WORK INSTRUCTION => Only an exact copy of the records, from the line with "- Niveau Débutant" through the last line, is wanted.

+ + + + + + +

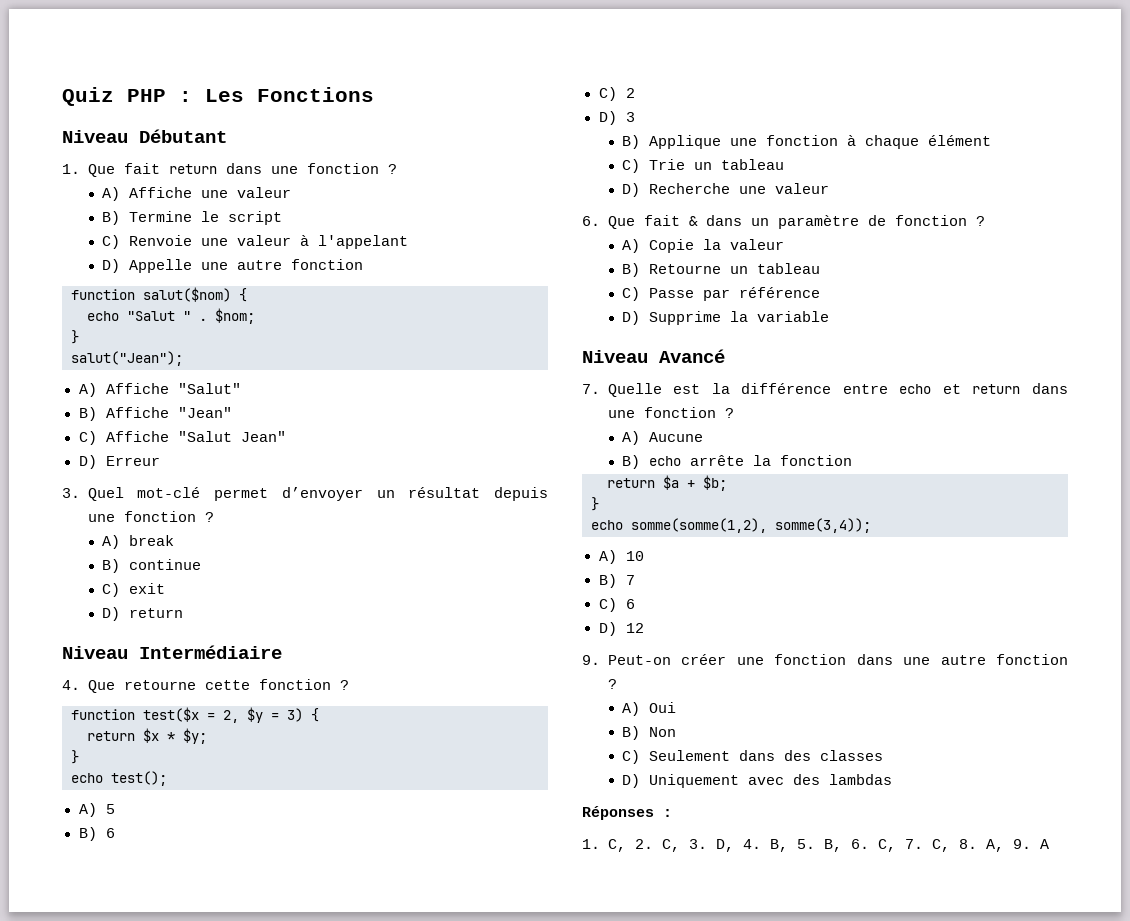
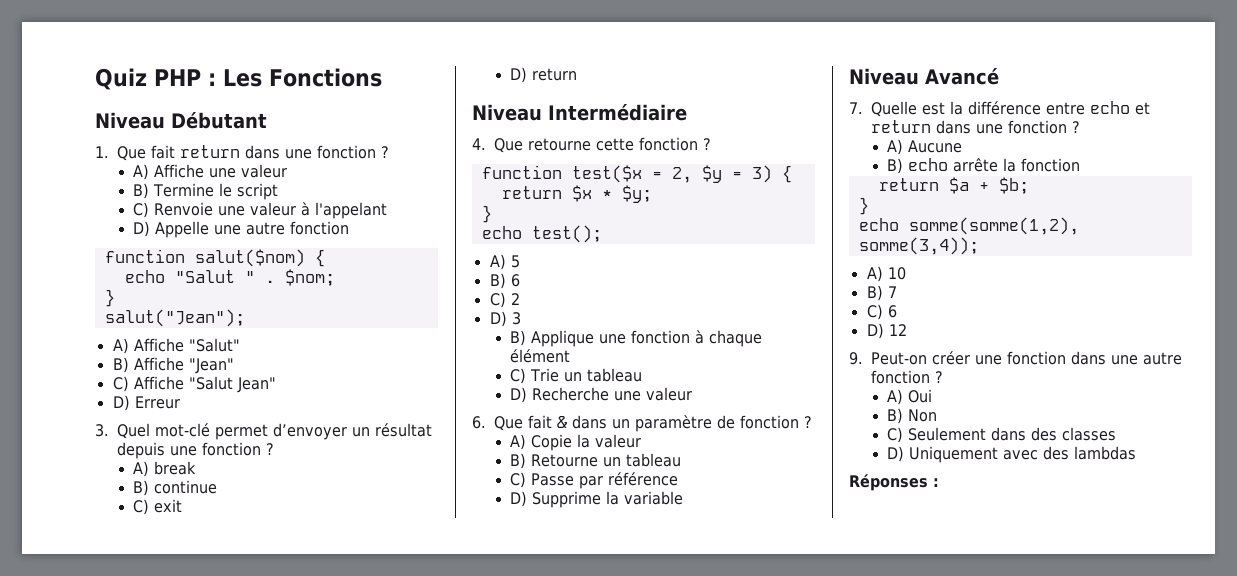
- 1. C, 2. C, 3. D, 4. B, 5. B, 6. C, 7. C, 8. A, 9. A

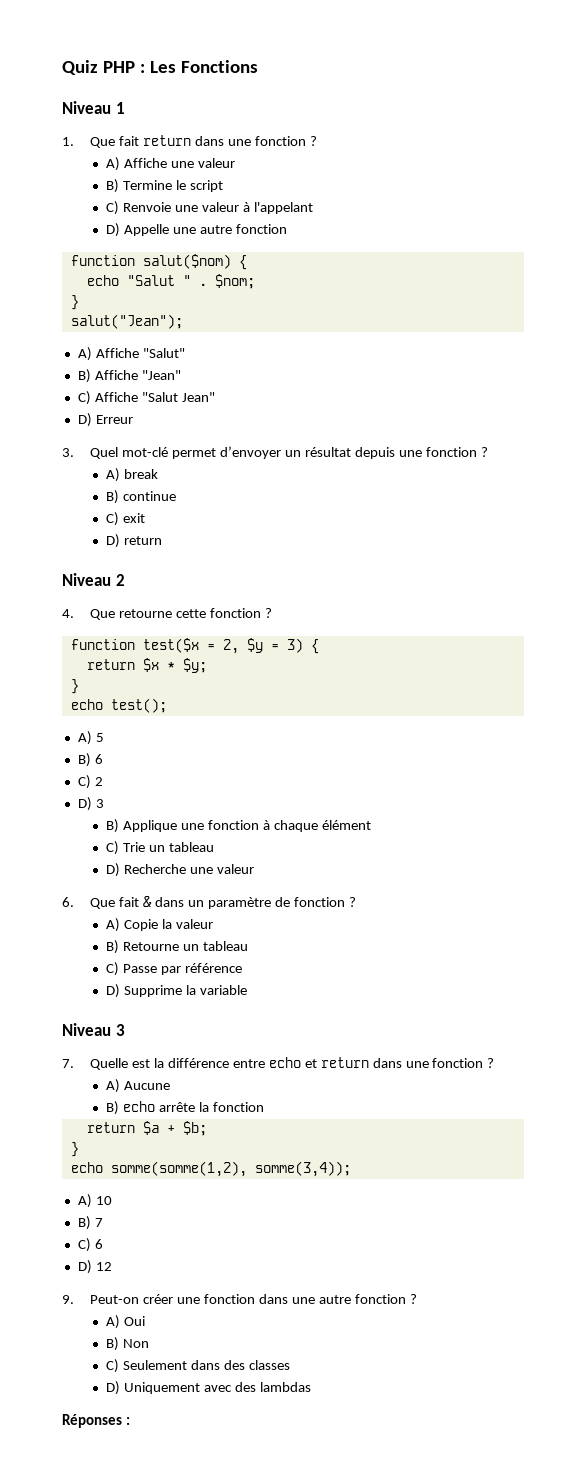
- Niveau Débutant
+ Niveau 1
- Niveau Intermédiaire
+ Niveau 2
- Niveau Avancé
+ Niveau 3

+ + + + + + +

RESPONSE AREA =>
- Niveau Débutant
+ Niveau 1
- Niveau Intermédiaire
+ Niveau 2
- Niveau Avancé
+ Niveau 3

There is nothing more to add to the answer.